“The economy suffers from high inflation, high unemployment, an energy crisis, a declining dollar, high government spending, and jobs going overseas because of deindustrialization that had been accelerating since World War II.” That sounds somewhat reminiscent of a description of the U.S. economy over the past year. But it isn’t. Instead, those were the words used to reflect the underlying assumptions behind President Jimmy Carter’s now-famous “Malaise speech” of July 15, 1979, more accurately described as the “crisis of confidence” address.
I raise the issue because that seems to be what we’re facing now, a crisis of confidence built up over time: first with the pandemic’s impact on employment and supply chains, then energy security concerns stemming from conflicts in Ukraine and the Middle East, the imposition and threatening by this administration of tariffs across the board, and, hanging over all our heads, the rapid advent of AI, digitalization, and geopolitical uncertainty.
The Conference Board’s Consumer Confidence Index clearly reflects this (its Expectations Index recently registered 69, well below the threshold of 80 associated with predictions of a recession). So does the ISM Purchasing Manager Index: since January 2025, when it climbed into expansion territory for the first time since March 2024 and only the second time since October 2022, it has fallen back into contraction territory.
While it’s true President Trump has placed temporary halts on several of his most controversial tariff policies (most notably with Canada and Mexico), manufacturers have been spooked by tariffs on China and several Section 232 initiatives (e.g., steel, aluminum, autos, copper, timber, and critical minerals). Donald Rumsfeld once observed that there are “known knowns” (the things we know we know), there are “known unknowns” (the things we know we don’t know), and there are “unknown unknowns” (the things we don’t know we don’t know).

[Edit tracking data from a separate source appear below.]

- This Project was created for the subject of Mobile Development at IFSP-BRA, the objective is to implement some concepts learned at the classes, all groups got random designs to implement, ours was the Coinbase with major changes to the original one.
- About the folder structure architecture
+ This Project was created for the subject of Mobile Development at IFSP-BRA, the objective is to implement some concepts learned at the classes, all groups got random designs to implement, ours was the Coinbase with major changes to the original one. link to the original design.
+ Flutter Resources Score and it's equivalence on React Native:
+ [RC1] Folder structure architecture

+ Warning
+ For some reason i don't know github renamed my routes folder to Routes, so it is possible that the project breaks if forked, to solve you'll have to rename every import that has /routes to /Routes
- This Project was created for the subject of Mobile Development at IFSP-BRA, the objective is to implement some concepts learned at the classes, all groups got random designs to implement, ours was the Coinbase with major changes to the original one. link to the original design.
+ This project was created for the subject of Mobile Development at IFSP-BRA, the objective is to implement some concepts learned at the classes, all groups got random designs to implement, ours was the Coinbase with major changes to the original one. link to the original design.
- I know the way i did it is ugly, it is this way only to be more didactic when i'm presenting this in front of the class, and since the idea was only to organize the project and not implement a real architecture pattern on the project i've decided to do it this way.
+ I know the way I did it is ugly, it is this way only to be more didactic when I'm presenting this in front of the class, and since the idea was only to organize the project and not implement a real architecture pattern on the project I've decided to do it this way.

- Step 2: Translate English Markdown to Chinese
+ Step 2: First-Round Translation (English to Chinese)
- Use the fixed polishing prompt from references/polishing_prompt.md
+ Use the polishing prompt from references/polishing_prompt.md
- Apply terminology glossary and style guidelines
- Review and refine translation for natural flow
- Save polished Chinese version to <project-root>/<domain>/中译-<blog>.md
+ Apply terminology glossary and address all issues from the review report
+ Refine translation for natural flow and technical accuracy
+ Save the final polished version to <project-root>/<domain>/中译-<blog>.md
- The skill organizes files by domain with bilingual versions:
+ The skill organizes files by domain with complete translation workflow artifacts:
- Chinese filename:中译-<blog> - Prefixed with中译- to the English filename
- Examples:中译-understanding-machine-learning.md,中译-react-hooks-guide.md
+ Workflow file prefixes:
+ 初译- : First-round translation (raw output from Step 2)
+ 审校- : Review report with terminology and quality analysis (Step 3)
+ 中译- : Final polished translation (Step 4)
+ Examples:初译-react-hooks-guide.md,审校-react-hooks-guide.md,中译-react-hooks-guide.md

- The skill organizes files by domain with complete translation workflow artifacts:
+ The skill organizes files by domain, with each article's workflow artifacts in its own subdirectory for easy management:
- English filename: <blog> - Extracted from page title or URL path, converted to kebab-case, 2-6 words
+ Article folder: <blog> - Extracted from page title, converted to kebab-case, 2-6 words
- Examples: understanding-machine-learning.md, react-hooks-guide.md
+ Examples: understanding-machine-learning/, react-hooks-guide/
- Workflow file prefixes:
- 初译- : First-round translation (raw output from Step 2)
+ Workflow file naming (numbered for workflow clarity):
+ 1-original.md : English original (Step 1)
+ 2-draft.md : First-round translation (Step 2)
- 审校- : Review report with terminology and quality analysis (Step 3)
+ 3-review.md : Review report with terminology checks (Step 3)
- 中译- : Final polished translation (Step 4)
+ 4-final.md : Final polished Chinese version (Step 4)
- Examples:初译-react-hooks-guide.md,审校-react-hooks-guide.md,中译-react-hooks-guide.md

The ifs and whens and whats of this administration’s tariff decisions over the past half year place these policies in the latter camp. As a consequence, a recent Manufacturers Alliance mid-year tariffs impact survey shows that nearly 90% of respondents were very or moderately concerned, and two-thirds of respondents report a significant or moderately negative impact on their ability to make long-term investment and sourcing decisions. Indeed, three-fourths of respondents said tariff management is pulling teams away from core priorities, and one-third actually said they’ve already made their companies less competitive.
At this point, U.S. manufacturers have a foot in purgatory due to the unknown future of tariffs, and a foot in paradise due to Congress’s recent extension of the tax breaks in the 2017 Tax and Jobs Act and a new provision allowing for enhanced expensing for manufacturers expanding their operations or investing in R&D. We must now wait and see when the other shoe will drop – and what it will mean for manufacturers over the remainder of 2026.